Malgré la modestie affichée, Henry Sarkissian ne peut s’empêcher de se montrer très fier de ses réalisations. Un sourire, presque d’enfant émerveillé, illumine son visage, lorsqu’il évoque sa réussite. On le comprend : en l’espace de 44 ans, la petite entreprise qu’il a fondée en 1968 à Beyrouth avec ses deux frères, Souren et Kourken, est devenue un groupe d’envergure régionale. « Nous sommes la plus importante société d’ingénierie du Moyen-Orient. Nous fournissons des solutions clés en main : depuis l’élaboration du concept jusqu’à sa mise en œuvre », affirme-il. Même si Bemco est derrière la construction, par exemple, de l’hôtel Four Seasons d’Amman (Jordanie), le groupe est mieux connu pour ses sites industriels. Bemco a ainsi beaucoup travaillé pour Aramco, bâtissant entre autres des pipelines ou des centres de stockage pour le compte de la compagnie nationale saoudienne d’hydrocarbures. Le groupe est également intervenu dans la création d’usines de traitement des eaux usagées ou la mise en place de gros systèmes de réfrigération. La reconnaissance et le succès toutefois, Bemco les doit surtout à un domaine d’expertise de pointe : la conception et la construction de centrales électriques, qui représentent les deux tiers de son activité. Henry Sarkissian refuse de donner un ordre d’idées du chiffre d’affaires ou des bénéfices de l’entreprise qu’il dirige. Il suffit toutefois de jeter un coup d’œil au site Internet pour comprendre que l’on parle de “très gros chiffres” : Bemco jungle avec les millions de dollars. Mieux : la société les accumule… Le groupe a ainsi construit le nouvel aéroport de Doha (Qatar) pour un montant de 2 143 millions de rials (500 millions de dollars). Dans le domaine de l’énergie, Bemco s’apprête à réaliser la construction d’une centrale électrique de 2 175 mégawatts à Riyad (Arabie saoudite) pour le compte du gouvernement saoudien pour un montant de 1,3 milliard de dollars. Bemco est aussi en passe d’assumer la construction d’une centrale d’une capacité de 2 500 mégawatts dans la province d’ash-Sharqīd’Arabie saoudite où est concentrée la production de pétrole du royaume. « Au total, l’ensemble des projets menés représentent 24 000 mégawatts… » Un joli score lorsqu’on sait que le Liban, par exemple, a une capacité de production de 1 500 mégawatts…
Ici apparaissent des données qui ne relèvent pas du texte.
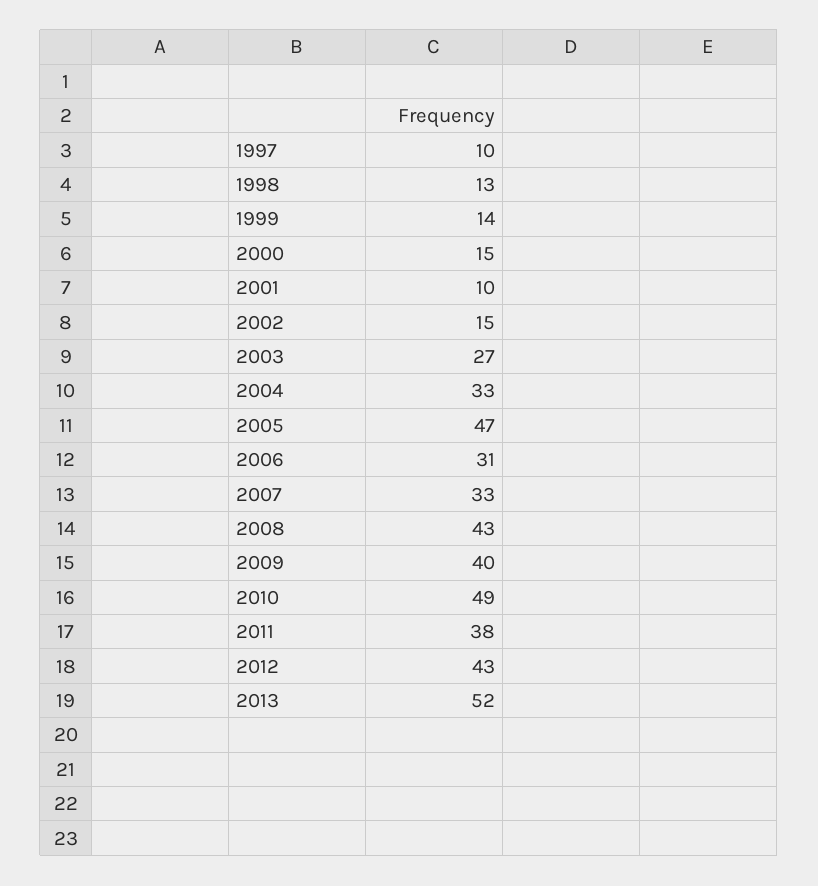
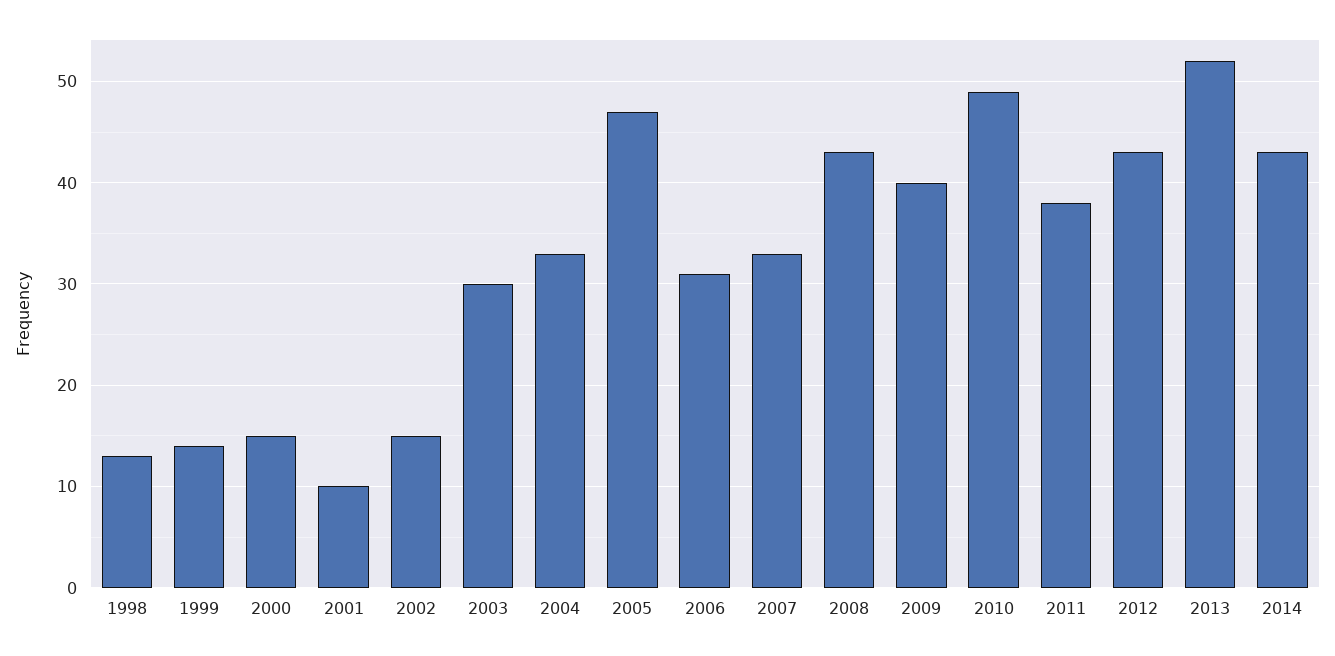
1997: 10 -> none
2003: 27 -> 30
2014: none -> 43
Ce n’est pas par hasard que la plupart des contrats de Bemco se situent dans les pays du Golfe et notablement en Arabie saoudite. Le siège de l’entreprise y a été transféré au début des années 1990. Le bureau de Beyrouth n’est désormais plus qu’une petite structure qui emploie 150 salariés quand le groupe gère par ailleurs 18 000 employés pour le seul secteur de la construction dans l’ensemble de ses 18 branches et filiales. « Au moment de la guerre de 1975, nous ne pouvions plus travailler à Beyrouth. Nous avons décidé de délocaliser », fait valoir Henry Sarkissian. À l’époque, le groupe est spécialisé dans la mise en place de systèmes d’air conditionné.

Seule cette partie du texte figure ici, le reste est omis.